Perioperative curcumin given to patients undergoing elective aortic aneurism repair did not reduce complications or affect inflammatory response of the kidneys or other organs, according to a study published in Canadian Medical Association Journal.
Researchers conducted a randomized, parallel-group, placebo-controlled trial to determine whether perioperative oral curcumin affects the inflammatory response and risk of postoperative complications after elective abdominal aortic aneurism repair. Participants were those scheduled for elective repair of abdominal aortic aneurysm as either an open or endovascular procedure at 10 academic hospitals in Canada. Patients were assigned in a 1:1 ratio to either curcumin or placebo.
Participants, healthcare providers, and data collectors were unaware of the assignment, and tablets were identical in appearance, smell, and taste. Those assigned to curcumin received 2000 mg twice per day for 2 days before the repair, 2000 mg the morning of the repair, 2000 mg on call to the operating room, 2000 mg 6 hours after the repair, and 2000 mg the morning after the repair.
Four biomarkers were used to assess various aspects of injury and inflammatory response in the kidney and other organs: postoperative concentration of urine interleukin-18 and perioperative (postoperative minus preoperative) rise in the concentration of serum creatinine, plasma N-terminal pro-brain natriuretic peptide (NT-pro-BNP) level, and plasma high-sensitivity C-reactive protein (hs-CRP). Secondary outcomes were acute kidney injury, hospital length of stay, and a total of 14 supervised clinical events within 30 days of surgery.
A total of 606 patients were assigned to receive curcumin (n=304) or placebo (n=302) from November 2011 to November 2014. Median age was 76 years, 501 (83%) were men, 591 (98%) were white, 145 (24%) had diabetes, 194 (32%) had an estimated glomerular filtration rate <60 mL/min per 1.73 m2, and 286 (47%) underwent an open procedure. For both placebo and curcumin groups, mean perioperative concentration levels of plasma NT-pro-BNP increased by 202% and levels of plasma hs-CRP increased by 1846%. Curcumin did not significantly affect any of the biomarker concentrations compared with placebo (median postoperative urine interleukin-18, 13 vs 16 pg/mL; median perioperative rise in creatinine, 1 vs 1 μmol/L; median perioperative rise in plasma NT-pro-BNP, 221 vs 184 pg/mL; median perioperative increase in plasma hs-CRP, 58 vs 58 μg/mL).
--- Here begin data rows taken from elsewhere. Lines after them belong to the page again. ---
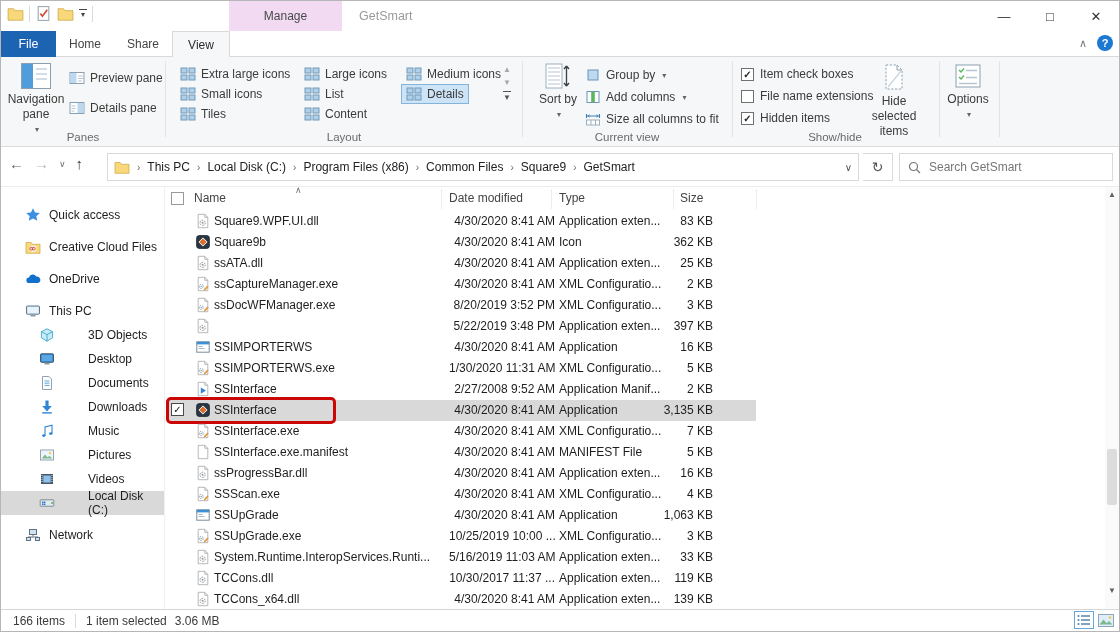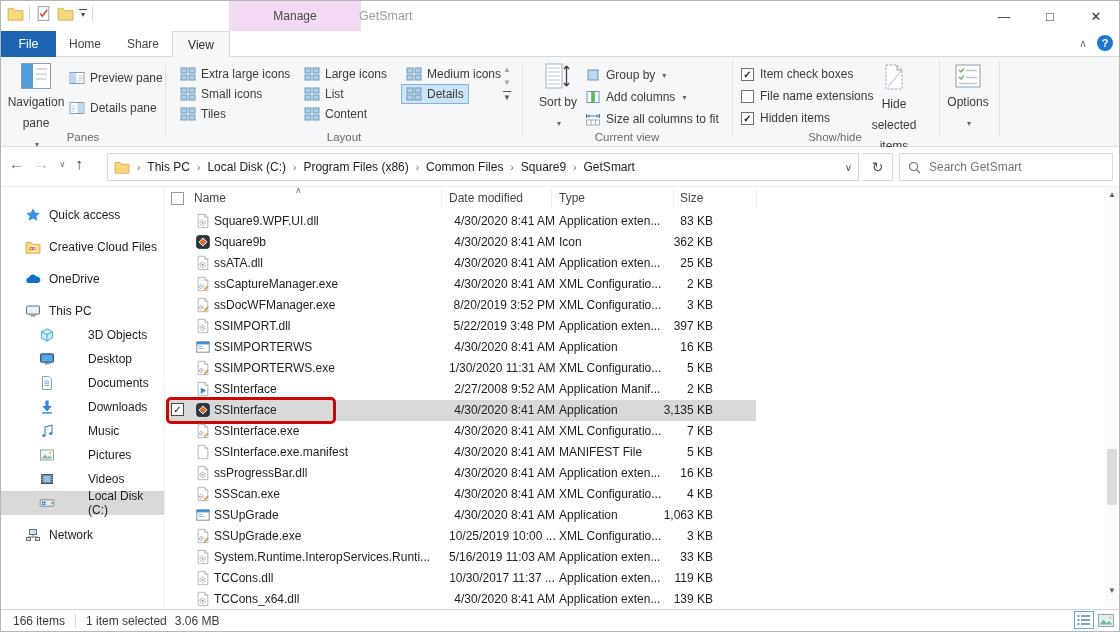--- a/index.html
+++ b/index.html
@@ -13,7 +13,7 @@
   .qat .qsep { width:1px; height:16px; background:#d9d9d9; }
   .qat-arrow { font-size:8px; color:#444; line-height:8px; text-align:center; }
   .qat-arrow .bar { display:block; width:8px; height:1px; background:#444; margin:0 auto 1px; }
-  .manage-block { position:absolute; left:228px; top:0; width:132px; height:30px; background:var(--manage-bg); color:#4a4a4a; display:flex; align-items:center; justify-content:center; font-size:12px; }
+  .manage-block { position:absolute; left:228px; top:0; width:113px; height:30px; background:var(--manage-bg); color:#4a4a4a; display:flex; align-items:center; justify-content:center; font-size:12px; }
   .win-title { position:absolute; left:358px; top:8px; color:#9a9a9a; font-size:12.5px; }
   .win-controls { position:absolute; right:0; top:0; display:flex; }
   .win-btn { width:46px; height:30px; display:flex; align-items:center; justify-content:center; color:#333; font-size:13px; }

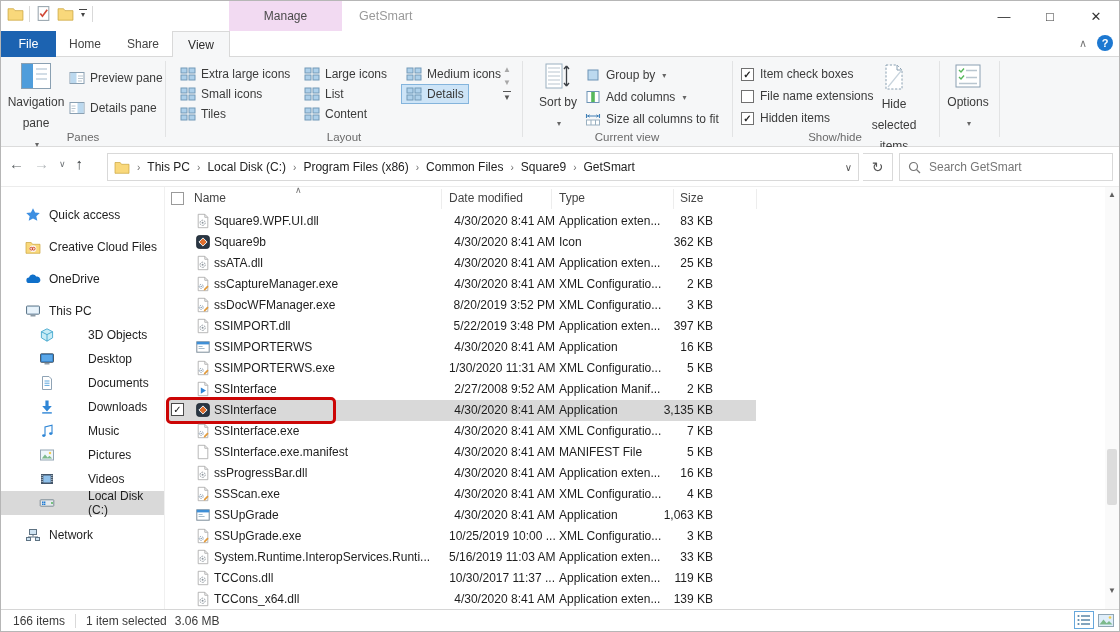--- a/index.html
+++ b/index.html
@@ -33,7 +33,7 @@
   .ribbon { position:absolute; left:0; top:56px; width:100%; height:90px; background:#f6f7f8; border-bottom:1px solid #dcdcdc; }
   .grp-label { position:absolute; bottom:3px; text-align:center; color:#6a6a6a; font-size:11.5px; }
   .vsep { position:absolute; top:4px; width:1px; height:76px; background:#e2e3e4; }
-  .bigbtn { position:absolute; display:flex; flex-direction:column; align-items:center; text-align:center; color:#3b3b3b; line-height:21px; font-size:12px; }
+  .bigbtn { position:absolute; display:flex; flex-direction:column; align-items:center; text-align:center; color:#3b3b3b; line-height:15px; font-size:12px; }
   .bigbtn .bicon { margin-bottom:3px; }
   .smallbtn { position:absolute; display:flex; align-items:center; gap:5px; color:#3b3b3b; white-space:nowrap; }
   .caret { font-size:8px; color:#666; margin-left:2px; }

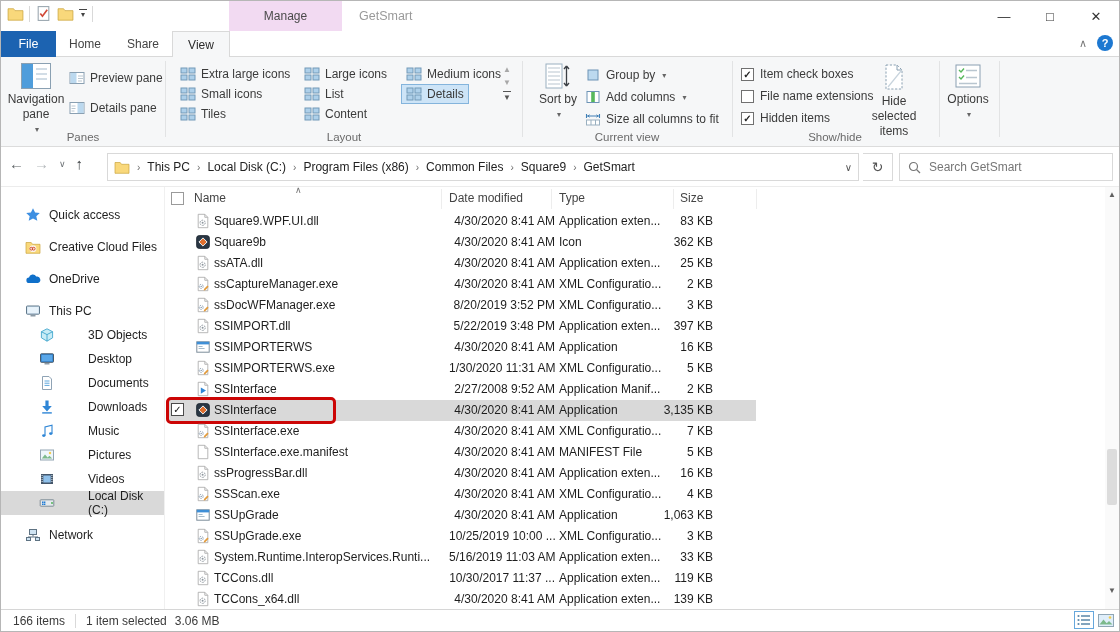--- a/index.html
+++ b/index.html
@@ -632,7 +632,6 @@
                 <circle cx="7.6" cy="9.8" r="1" fill="#8d969e"></circle>
               </svg>
             </span>
-            <span class="fcell c-name">SSIMPORT.dll</span>
             <span class="fcell c-date">5/22/2019 3:48 PM</span>
             <span class="fcell c-type">Application exten...</span>
             <span class="fcell c-size">397 KB</span>

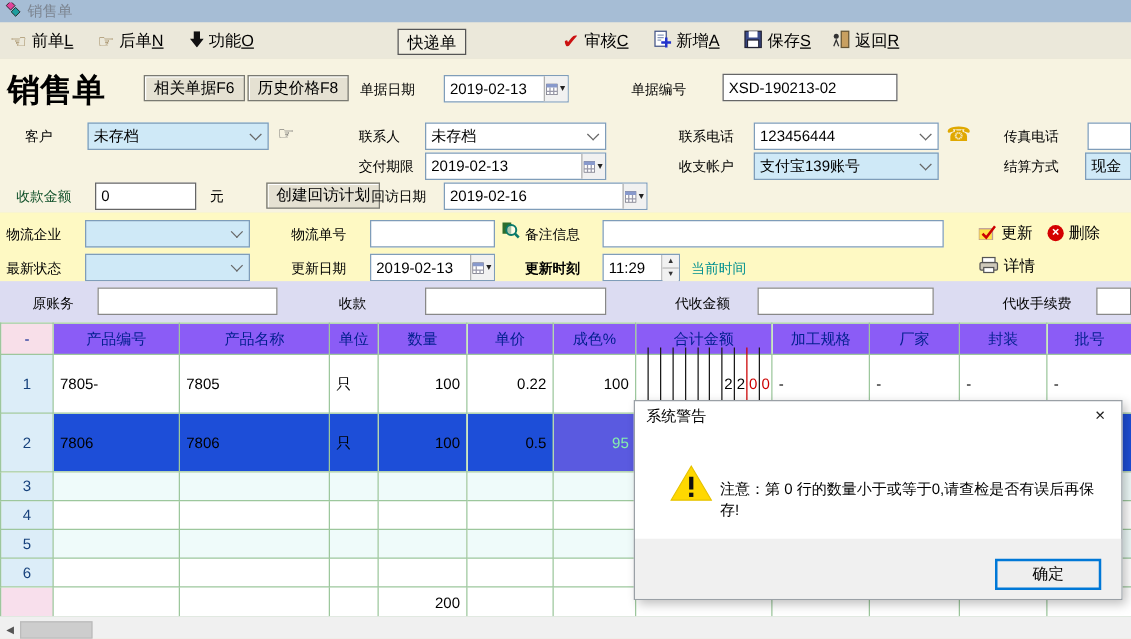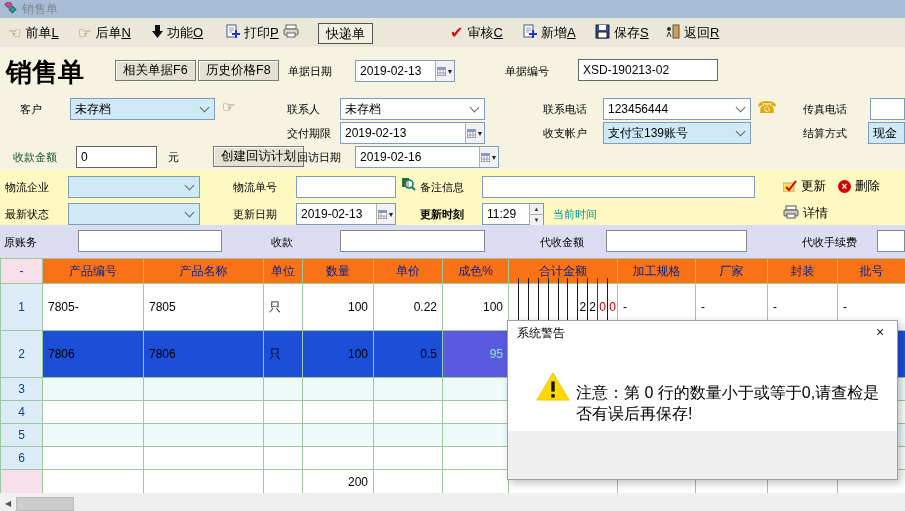--- a/index.html
+++ b/index.html
@@ -101,22 +101,6 @@
             <polygon points="3,0 8,0 8,6 11,6 5.5,13 0,6 3,6" fill="#111"></polygon>
           </svg></span>
       <span><span>功能</span><span class="hk">O</span></span>
-    </div>
-    <div class="titem" style="left:225px;">
-      <span><svg width="15" height="15">
-            <rect x="2" y="1" width="9" height="12" fill="#fff" stroke="#445588"></rect>
-            <line x1="4" y1="4" x2="9" y2="4" stroke="#8899bb"></line>
-            <line x1="4" y1="6" x2="9" y2="6" stroke="#8899bb"></line>
-            <line x1="4" y1="8" x2="7" y2="8" stroke="#8899bb"></line>
-            <rect x="10" y="6" width="2" height="8" fill="#2233cc"></rect>
-            <rect x="7" y="9" width="8" height="2" fill="#2233cc"></rect>
-          </svg></span>
-      <span><span>打印</span><span class="hk">P</span></span>
-      <span><svg width="16" height="14">
-            <rect x="3" y="1" width="10" height="4" fill="#fff" stroke="#666"></rect>
-            <rect x="1" y="5" width="14" height="6" rx="1" fill="#d8d4c8" stroke="#666"></rect>
-            <rect x="4" y="9" width="8" height="4" fill="#fff" stroke="#666"></rect>
-          </svg></span>
     </div>
     <div class="expressbtn">快递单</div>
     <div class="titem" style="left:450px;">

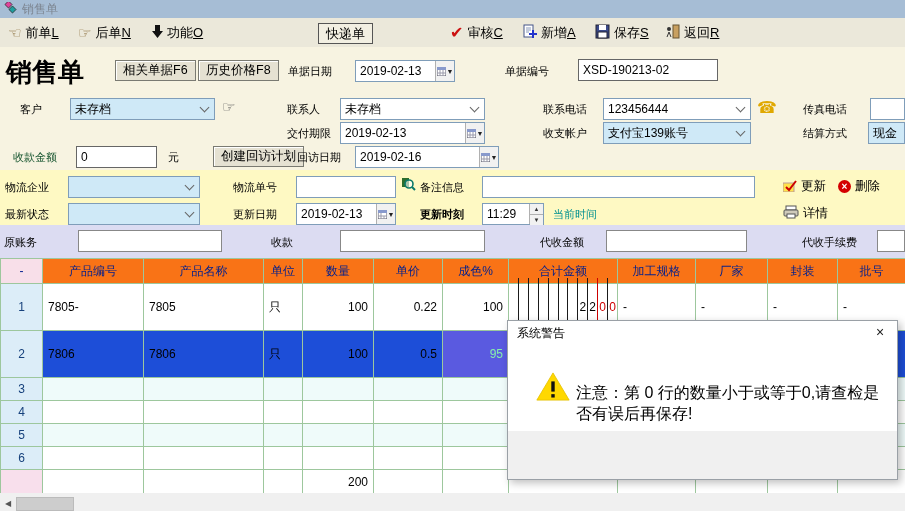--- a/index.html
+++ b/index.html
@@ -212,7 +212,7 @@
     <div class="lbl" style="left:168px;top:103px;">元</div>
     <div class="gbtn" style="left:213px;top:99px;">创建回访计划</div>
     <div class="lbl" style="left:297px;top:103px;">回访日期</div>
-    <div class="field" style="left:355px;top:99px;width:144px;">
+    <div class="field" style="left:355px;top:99px;width:163px;">
       <span class="val">2019-02-16</span>
       <span class="calbtn">
           <svg width="9" height="9">

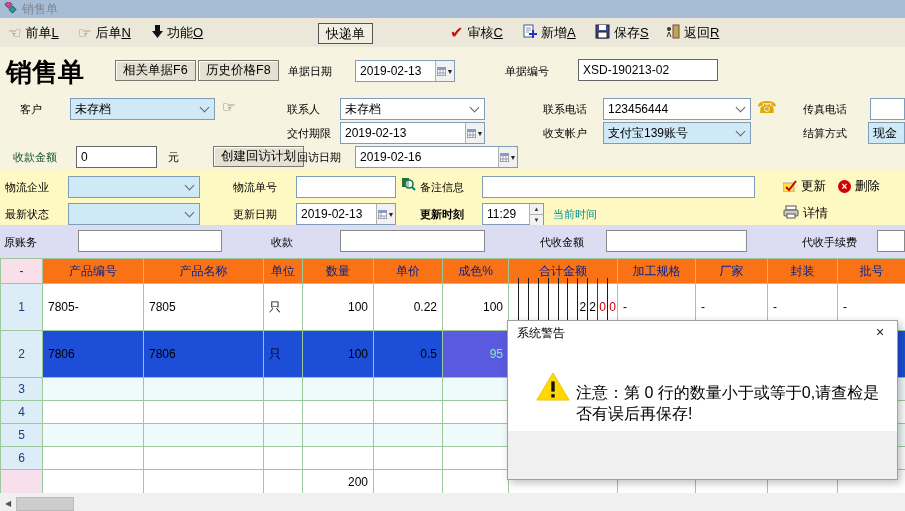--- a/index.html
+++ b/index.html
@@ -296,7 +296,7 @@
   </div>
 
   <div class="band finance">
-    <div class="lbl" style="left:4px;top:10px;">原账务</div>
+    <div class="lbl" style="left:26px;top:10px;">原账务</div>
     <div class="field" style="left:78px;top:5px;width:144px;border-color:#888;">
         <span class="val"></span>
       </div>

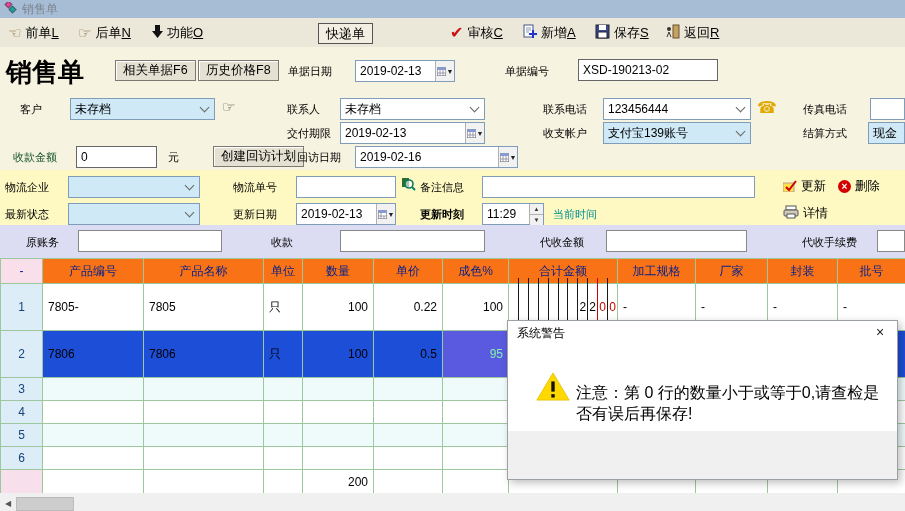--- a/index.html
+++ b/index.html
@@ -43,7 +43,7 @@
   
   table{position:absolute;left:0;top:258px;width:905px;border-collapse:collapse;table-layout:fixed;background:#fff;}
   td,th{border:1px solid #9dc79d;font-size:12px;padding:0 5px;overflow:hidden;white-space:nowrap;box-sizing:border-box;}
-  th{color:#001f8e;font-weight:normal;background:#f97316;text-align:center;}
+  th{color:#001f8e;font-weight:normal;background:#8b5cf6;text-align:center;}
   th.corner{background:#f8dfe9;}
   .num-cell{background:#dcedf8;color:#16417c;text-align:center;}
   .r{text-align:right;}

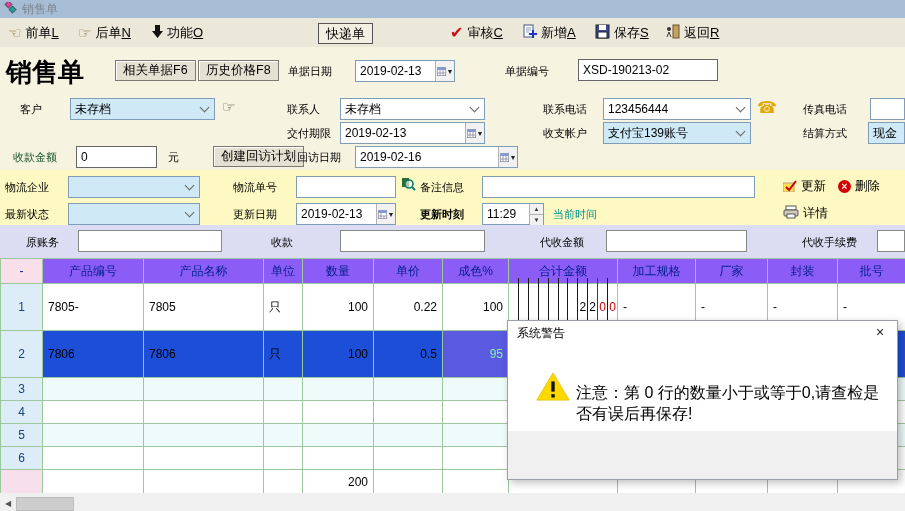--- a/index.html
+++ b/index.html
@@ -69,7 +69,7 @@
   .dialog{position:absolute;left:507px;top:320px;width:391px;height:160px;background:#fff;border:1px solid #9aa0a6;box-shadow:3px 3px 8px rgba(0,0,0,.25);z-index:20;box-sizing:border-box;padding-left:44px;}
   .dlg-title{position:absolute;left:0;top:0;right:0;height:24px;display:flex;align-items:center;padding-left:9px;font-size:12px;}
   .dlg-close{position:absolute;right:8px;top:3px;width:18px;height:17px;text-align:center;font-size:14px;color:#222;line-height:17px;}
-  .dlg-msg{position:absolute;left:68px;top:62px;font-size:16px;color:#000;max-width:310px;}
+  .dlg-msg{position:absolute;left:68px;top:62px;font-size:12px;color:#000;max-width:310px;}
   .dlg-tri{position:absolute;left:28px;top:50px;}
   .dlg-footer{position:absolute;left:0;right:0;bottom:0;height:48px;background:#f0f0f0;}
   .dlg-ok{position:absolute;left:288px;top:126px;width:85px;height:25px;background:#eee;border:2px solid #0078d7;font-size:12.5px;display:flex;align-items:center;justify-content:center;box-sizing:border-box;}

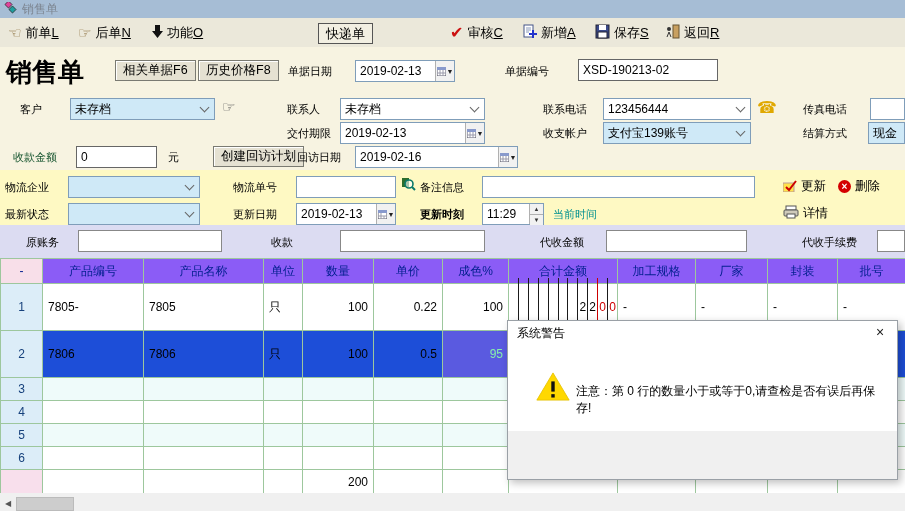--- a/index.html
+++ b/index.html
@@ -478,6 +478,7 @@
     </div>
     <div class="dlg-msg">注意：第 0 行的数量小于或等于0,请查检是否有误后再保存!</div>
     <div class="dlg-footer"></div>
+    <div class="dlg-ok">确定</div>
   </div>
 
 </div>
The researchers found an increased risk in acute kidney injury with curcumin vs placebo (51/304 [17%] vs 30/302 [10%]), yet they found no difference in the length of hospital stay (5 vs 5 d) or the risk of a composite of clinical events (28/304 [9%] vs 27/302 [9%]).
“In this randomized trial, the largest to date, perioperative oral curcumin did not ameliorate the complications of elective abdominal aortic aneurysm repair,” the authors conclude. “Our findings emphasize the importance of testing turmeric and curcumin in rigorous human clinical trials before espousing any health benefits, as is currently done in the popular media.”
Garg AX, Devereaux PJ, Hill A, et al; Curcumin AAA AKI Investigators. Oral curcumin in elective abdominal aortic aneurysm repair: a multicentre randomized controlled trial. CMAJ. 2018;190(43):E1273-E1280.